Battles. Partie 1. Rééducation à Etoile. Phase 2. Paul dans l'embarras.
La seconde période commençait mal et dans les temps qui suivirent, ce fut pire. Tout s'estompait. Paul perdait le fil des jours et des heures. On l'avait encore changé d'atelier et cette fois, il mettait des biscuits dans des boites. Chacun portait des masques et personne ne parlait d'autant qu'une musique tonitruante envahissait les salles de travail dès son arrivée et ne s'arrêtait jamais. C'étaient des airs militaires, des hymnes...Le trajet entre ce nouvel atelier et le bureau de Winger était long et celui-ci s'était mis à le convoquer pour un oui pour un non, ce qui acheva de le déstabiliser. Paul, malgré tout, ne se trompait plus jamais sur les couleurs des vêtements à porter en fonction des semaines, prenait toujours ses traitements. Il avait belle apparence malgré les coups reçus car à Étoile, on utilisait de puissants cicatrisants qui rendaient vite invisibles les traces de maltraitance. Le détenu en gardait la mémoire mais il lui était impossible d'aborder le sujet devant celui qui niait tout.

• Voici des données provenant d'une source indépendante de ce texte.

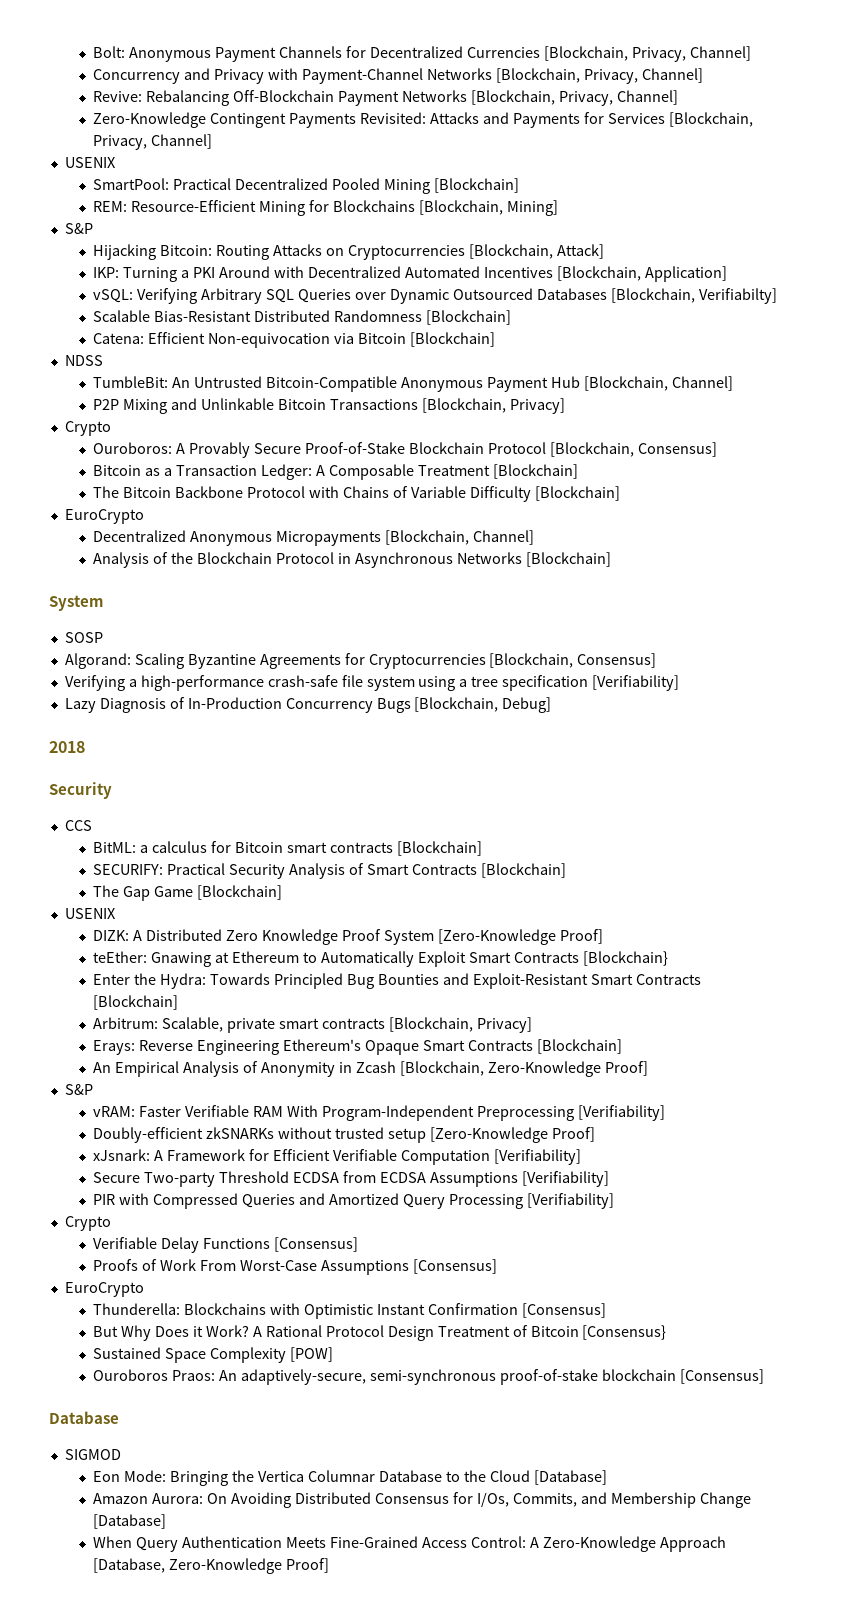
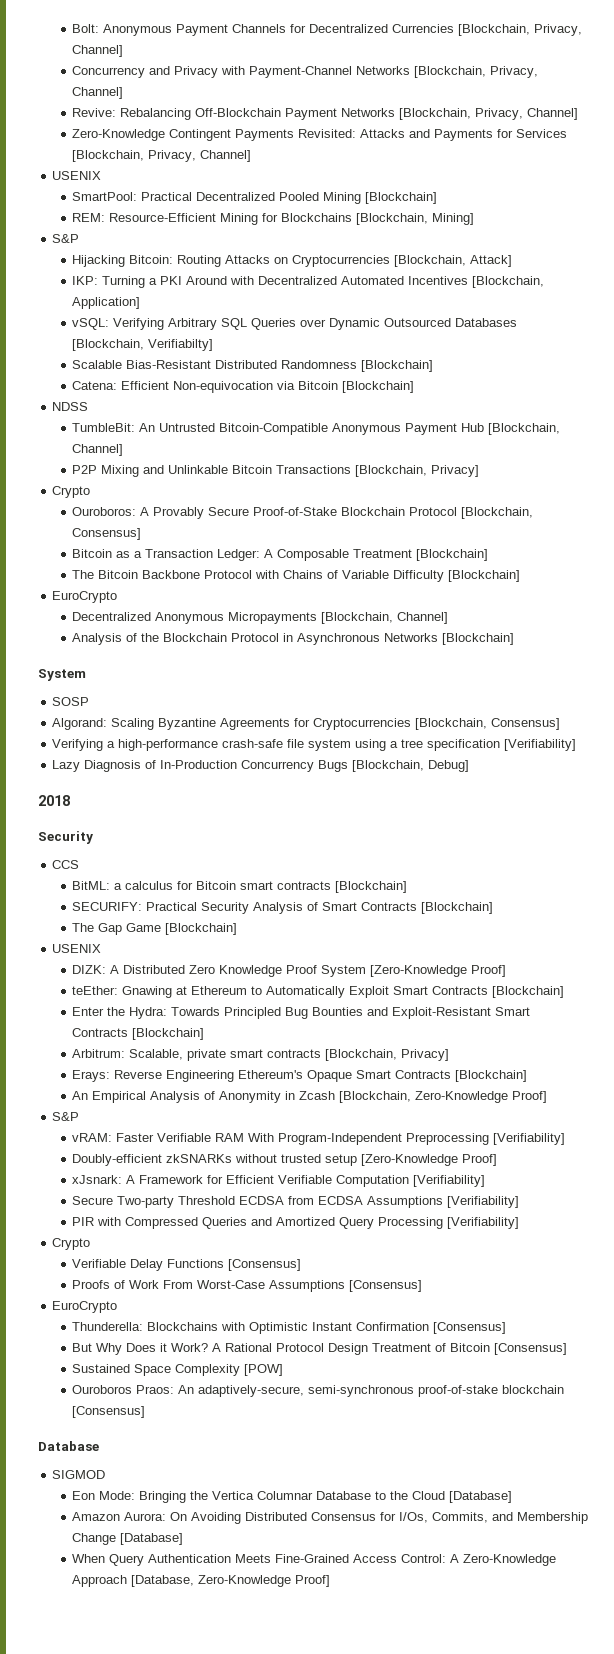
- teEther: Gnawing at Ethereum to Automatically Exploit Smart Contracts [Blockchain}
+ teEther: Gnawing at Ethereum to Automatically Exploit Smart Contracts [Blockchain]
- A Rational Protocol Design Treatment of Bitcoin [Consensus}
+ A Rational Protocol Design Treatment of Bitcoin [Consensus]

Je t'aurais cravaché au visage et on ne verrait plus rien ? Qu'est-ce que tu me chantes ? Attention, détenu, tu cherches à me mettre en cause ?

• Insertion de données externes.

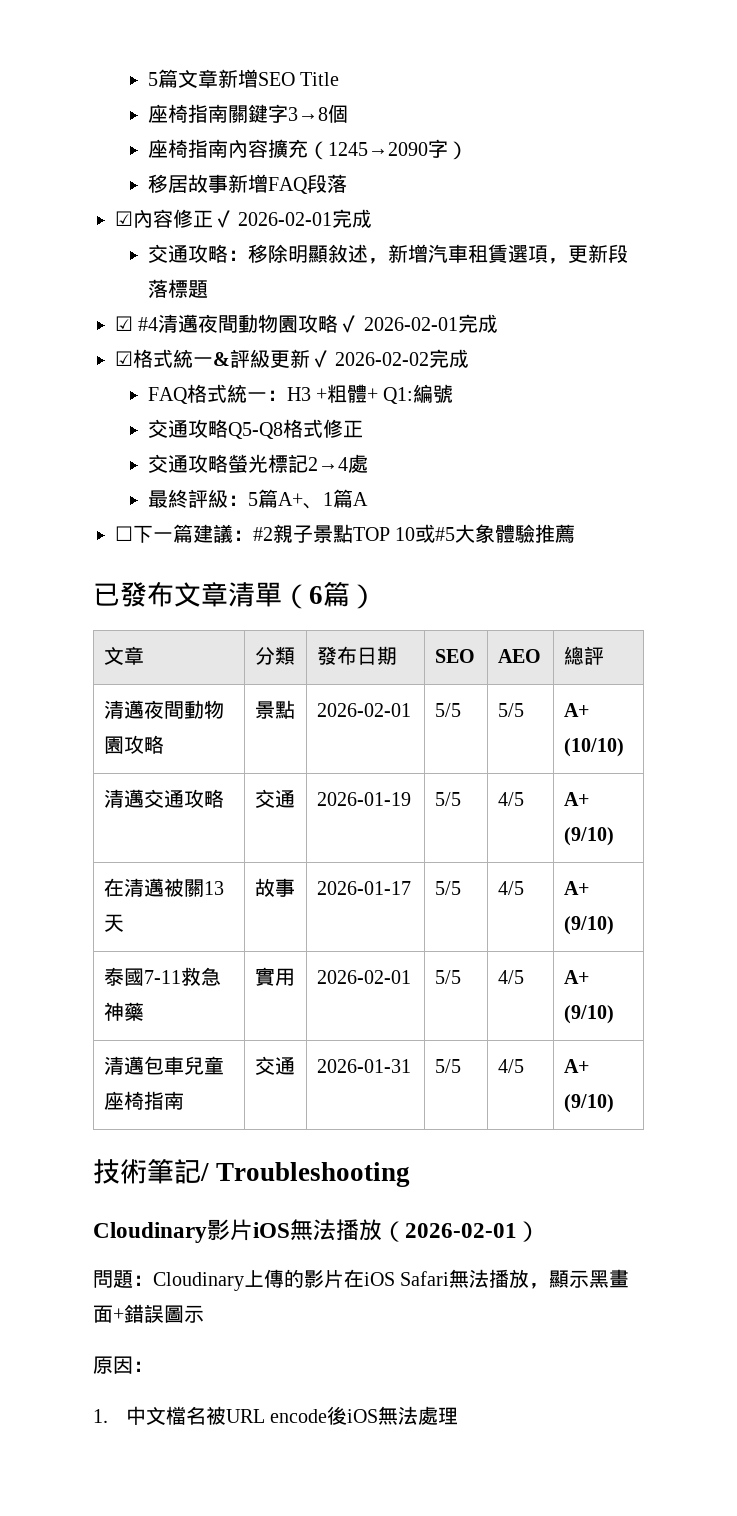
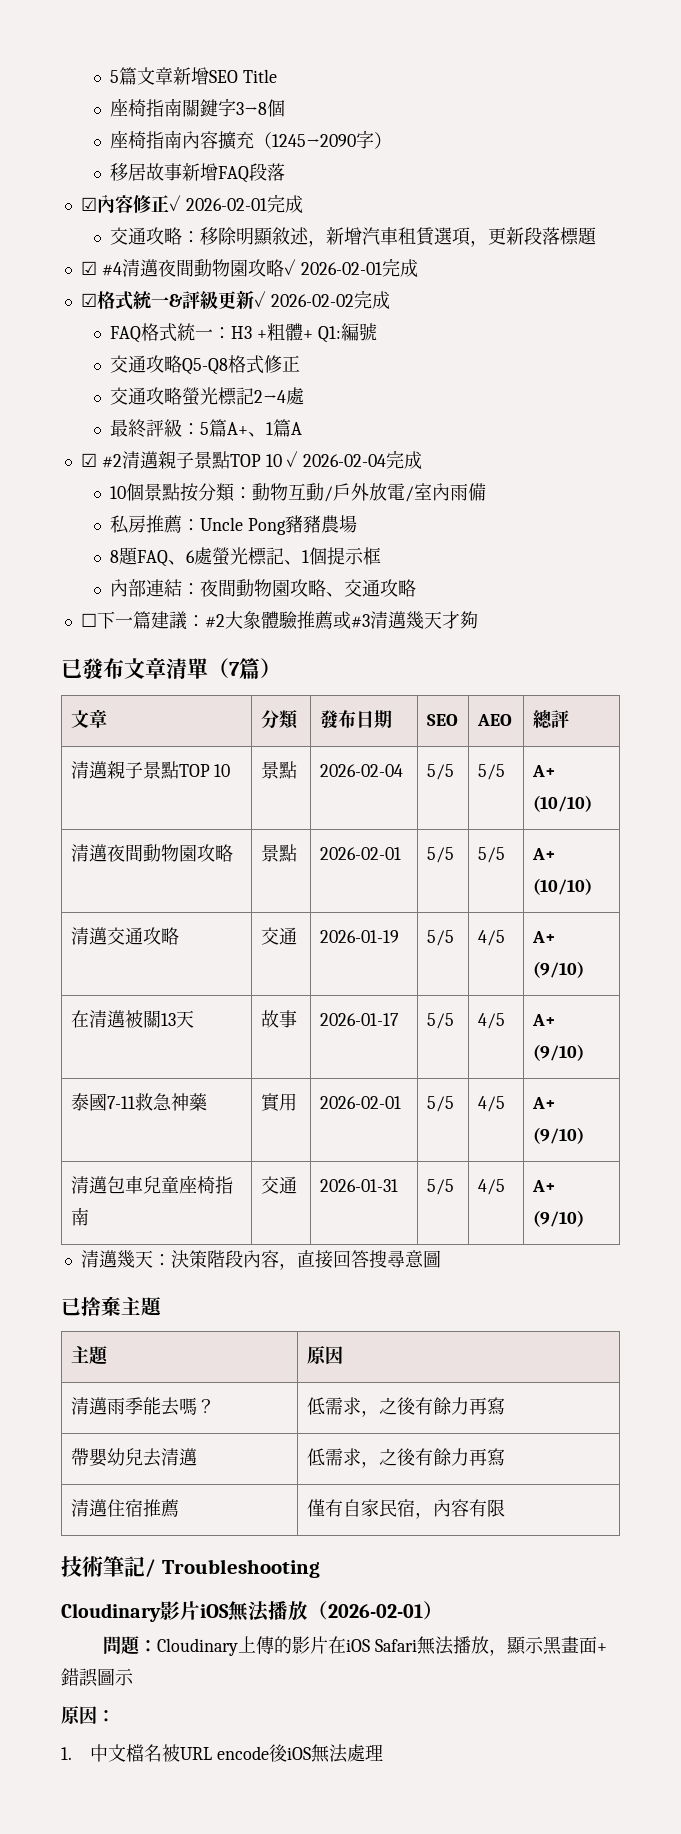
+ ☑ #2清邁親子景點TOP 10 ✓ 2026-02-04完成
+ 10個景點按分類：動物互動/戶外放電/室內雨備
+ 私房推薦：Uncle Pong豬豬農場
+ 8題FAQ、6處螢光標記、1個提示框
+ 內部連結：夜間動物園攻略、交通攻略
- ☐下一篇建議：#2親子景點TOP 10或#5大象體驗推薦
+ ☐下一篇建議：#2大象體驗推薦或#3清邁幾天才夠
- 已發布文章清單（6篇）
+ 已發布文章清單（7篇）
+ 清邁親子景點TOP 10 | 景點 | 2026-02-04 | 5/5 | 5/5 | A+ (10/10)
+ 清邁幾天：決策階段內容，直接回答搜尋意圖
+ 已捨棄主題
+ 主題 | 原因
+ 清邁雨季能去嗎？ | 低需求，之後有餘力再寫
+ 帶嬰幼兒去清邁 | 低需求，之後有餘力再寫
+ 清邁住宿推薦 | 僅有自家民宿，內容有限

sur ses gardes, il était ponctuel aux rendez-vous de Winger et parlait beaucoup. Celui-ci avait réussi une fois encore à le retourner. Paul avouait avoir quitté sa solide position de journaliste adulé pour poursuivre un idéal un peu fou. Il avait voulu être le garant de la vérité, celui qui dénonce une dictature car il en connaît tous les secrets. Il avait encouragé la violence et l'aveuglement...Fin stratège, Winger alternait questionnement sur la vie publique et interrogations privées. Sans qu'il le voulût vraiment, Paul lui permettait de savoir quel jeune homme amoureux il avait été, quel mari, quel père et quel amant. Il en disait sur sa sexualité bien plus qu'il ne le croyait et quand il lui venait des moments de lucidité, il avait peur d'en avoir tant dit. Du reste, Winger finit par lui faire remarquer qu'il était paradoxal :
-Avant d'être en cavale, Paul, tu as eu beaucoup de femmes en dehors de ton épouse légitime.
-Oui, instructeur, je sais, c'était mal...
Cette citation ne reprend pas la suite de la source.